Voice API
Audio-in, audio-out astrology. Send a spoken question, receive a spoken answer — one API call handles speech recognition, AI reasoning, and speech synthesis.
Production-ready. Both /api/v1/voice (buffered) and /api/v1/voice/stream (SSE streaming) are live at api.vedika.io.
How It Works
Endpoints
POST /api/v1/voice
Buffered voice query. Accepts multipart audio, returns a complete MP3 file as the response body (audio/mpeg).
Best for: mobile apps, IVR systems, any client that plays audio after full download.
POST /api/v1/voice/stream
Streaming voice query (SSE). Same multipart input, but the response is a text/event-stream that emits audio chunks as they are generated — sub-200ms time-to-first-audio on the Jarvis tier.

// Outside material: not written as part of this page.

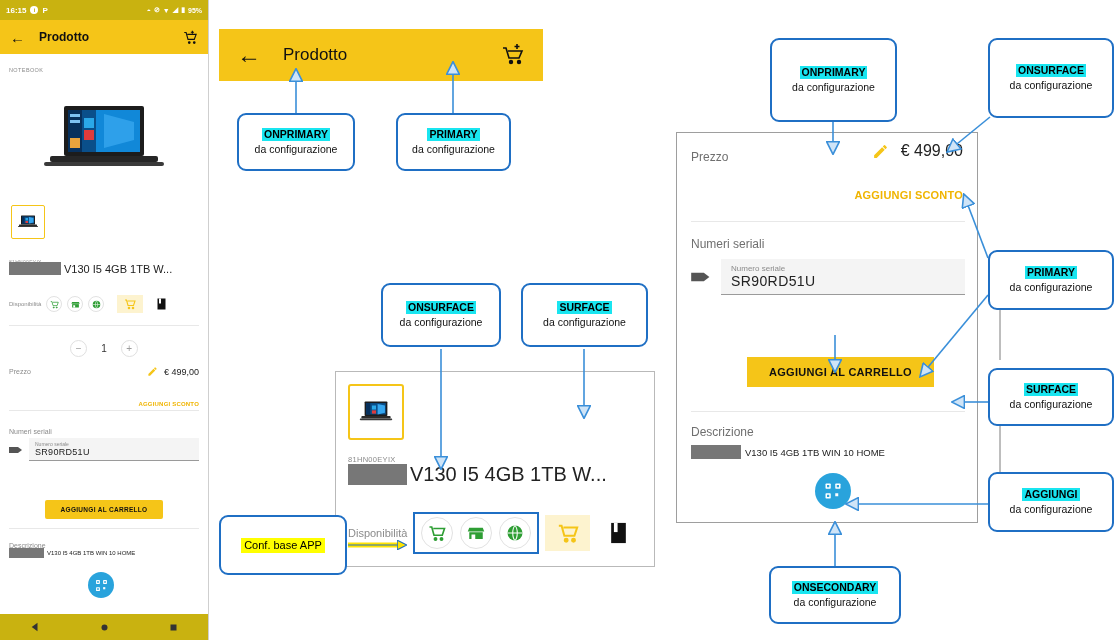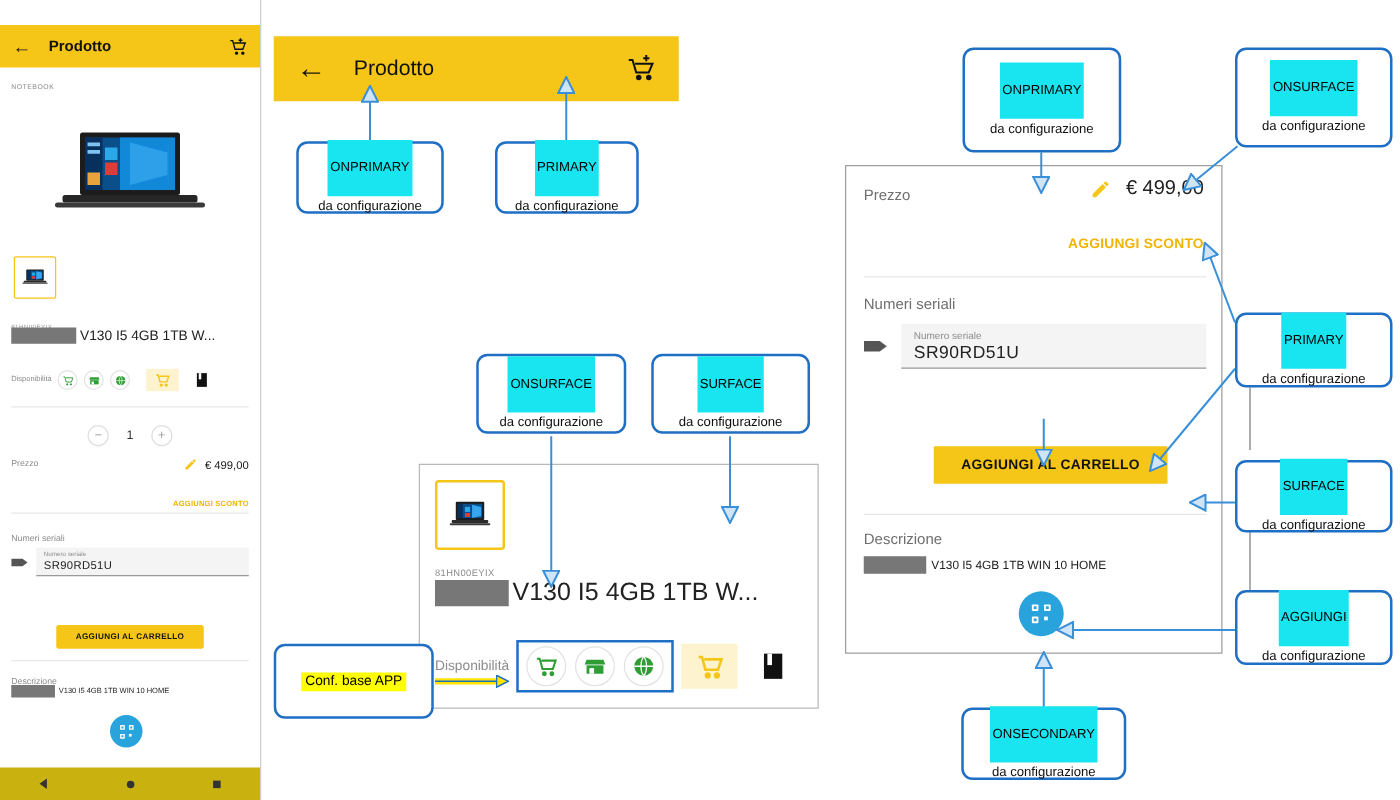"16:15" div.abs { html: none -> <div> <span> <span>16:15</span> <span>i</span> <span>P</span> </span> <span> <span>◓</span> <span>⊘</span> <span>▼</span> <span>◢</span> <span>▮</span> <span>95%</span> </span> </div> }
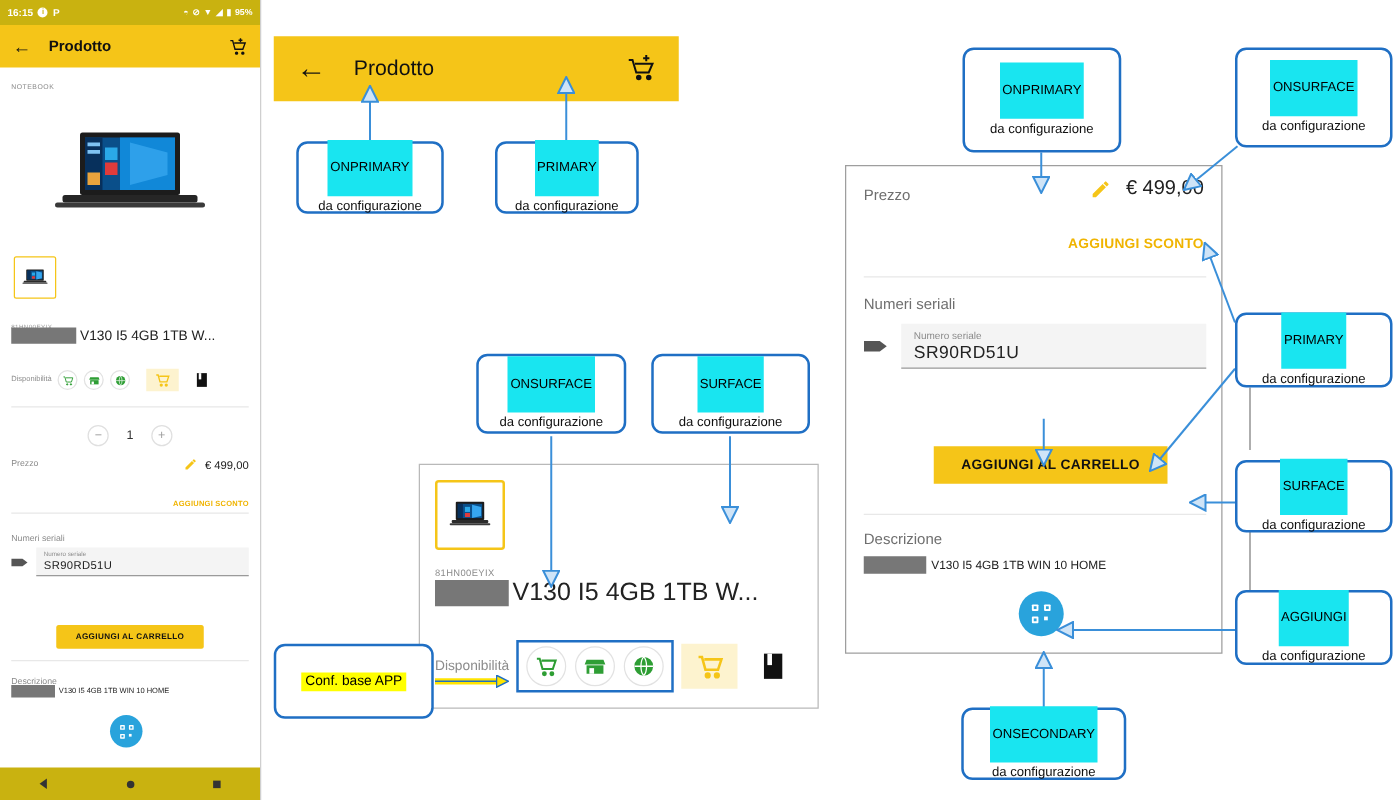"ONPRIMARY" .callout .tag { font-weight: normal -> bold; padding: 16px 2px -> 0 2px }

Best for: real-time voice assistants, conversational UIs, and any client that can play audio progressively.
Authentication
Authenticate with your Vedika API key using either method:
Authorization: Bearer vk_live_your_api_key
or
x-api-key: vk_live_your_api_key
Voice requires a live API key (vk_live_* or vk_ent_*). Test keys (vk_test_*) are not accepted. A minimum wallet balance of $0.15 is required per call.
Request Format
Content-Type: multipart/form-data
| Field | Type | Required | Description |
|---|---|---|---|
audio |
File | REQUIRED | Audio file. Max 25 MB. Accepted formats: webm, mp3, wav, m4a, ogg. |
birthDetails |
JSON string | optional | Birth data for personalized chart-based answers. Also accepts birth_details (snake_case alias).{"datetime":"1992-08-20T14:30:00","latitude":12.97,"longitude":77.59,"timezone":"Asia/Kolkata"} |
language |
String | optional | Hint for speech recognition. ISO 639-1 code: en, hi, ta, te, kn, ml, bn, gu, mr, etc. Auto-detected if omitted. |
speed |
String | optional | Must be "fast" or omitted. Voice only supports fast mode. Sending "standard" returns a 400 error. |
tier |
String | optional | Voice quality tier. One of: cheap-hi, premium-hi, premium-en, premium-multi, premium-gpt, jarvis. Auto-selected by language if omitted. See Voice Tiers. |
conversationId |
String | optional | Pass a previous conversation ID for multi-turn follow-up questions. The AI will reference prior context. |
signal |
String | optional | Routing hint. "b2c" or "free" forces the budget tier. "gpt" selects steerable multi-voice synthesis. "jarvis" selects the real-time streaming tier. |
Voice Tiers
Each tier balances cost, latency, and audio quality. If tier is omitted, Vedika auto-selects based on the detected language.
| Tier | Public Label | Languages | Approx. Cost | Best For |
|---|---|---|---|---|
cheap-hi |
vedika-voice-cheap | Hindi, English | ~$0.02/min | High-volume B2C, budget apps |
premium-hi |
vedika-voice-premium | Hindi, Hinglish, English | ~$0.30/min | Ultra-natural Hindi voice |
premium-en |
vedika-voice-premium | English | ~$0.30/min | Ultra-natural English voice |
premium-multi |
vedika-voice-premium | Tamil, Telugu, Kannada, Malayalam, Bengali, Gujarati, Marathi, Punjabi, Urdu, +20 more | ~$0.23/min | Any Indic language beyond Hindi |
premium-gpt |
vedika-voice-premium | English, Hindi, multilingual | ~$0.07/min | 6 steerable voices, tone control |
jarvis |
vedika-voice-jarvis | Hindi, English | ~$0.32/min | Real-time streaming, sub-200ms TTFT |
Auto-selection logic: Hindi/Hinglish → premium-hi | English → premium-en | Other Indic → premium-multi | signal=b2c → cheap-hi.
All costs shown are customer price (raw provider cost × 4.0 markup). The exact cost per call is returned in the response metadata. LLM inference cost is billed separately on top of voice STT+TTS cost.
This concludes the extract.